_Work task:_
Images are not part of the copy; transcribe all the data exactly.

◆ ◆ ◆ ◆

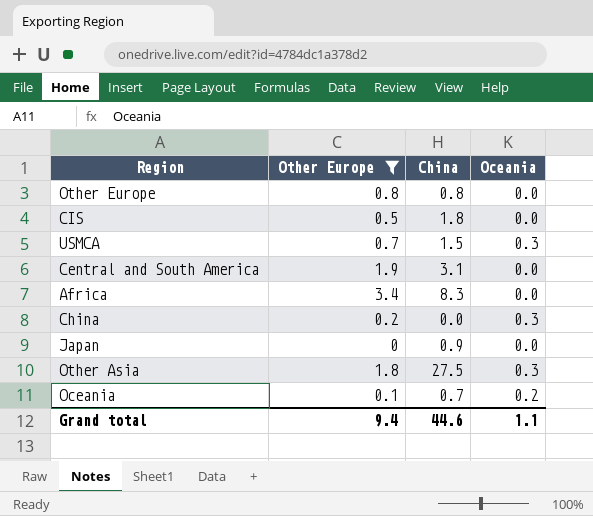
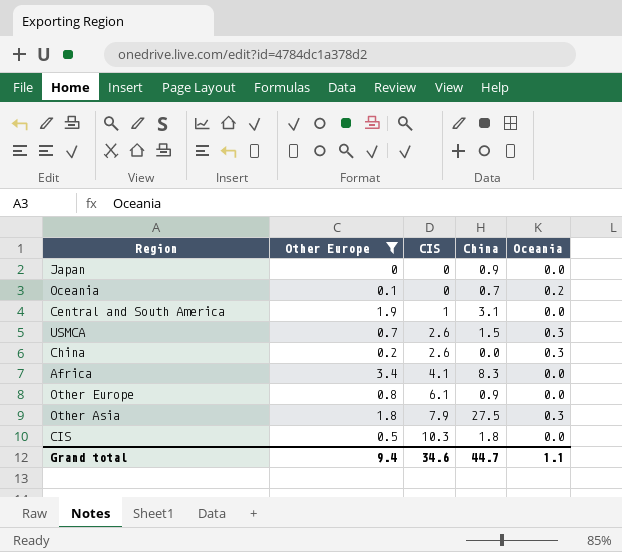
row order: none -> CIS ascending
column CIS | position: none -> 3
Other Europe | China: 0.8 -> 0.9
Grand total | China: 44.6 -> 44.7

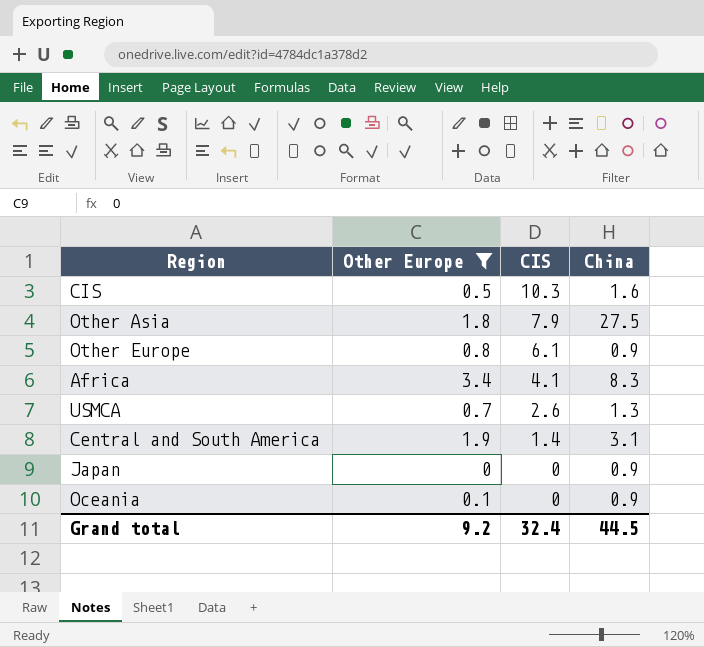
row order: CIS ascending -> CIS descending
column Oceania | position: 5 -> none
row China: 0.2 | 2.6 | 0.0 | 0.3 -> none
CIS | China: 1.8 -> 1.6
USMCA | China: 1.5 -> 1.3
Central and South America | CIS: 1 -> 1.4
Oceania | China: 0.7 -> 0.9
Grand total | Other Europe: 9.4 -> 9.2
Grand total | CIS: 34.6 -> 32.4
Grand total | China: 44.7 -> 44.5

◆ ◆ ◆ ◆

_Solution to this problem:_
row order: none -> CIS ascending
column CIS | position: none -> 3
Other Europe | China: 0.8 -> 0.9
Grand total | China: 44.6 -> 44.7

row order: CIS ascending -> CIS descending
column Oceania | position: 5 -> none
row China: 0.2 | 2.6 | 0.0 | 0.3 -> none
CIS | China: 1.8 -> 1.6
USMCA | China: 1.5 -> 1.3
Central and South America | CIS: 1 -> 1.4
Oceania | China: 0.7 -> 0.9
Grand total | Other Europe: 9.4 -> 9.2
Grand total | CIS: 34.6 -> 32.4
Grand total | China: 44.7 -> 44.5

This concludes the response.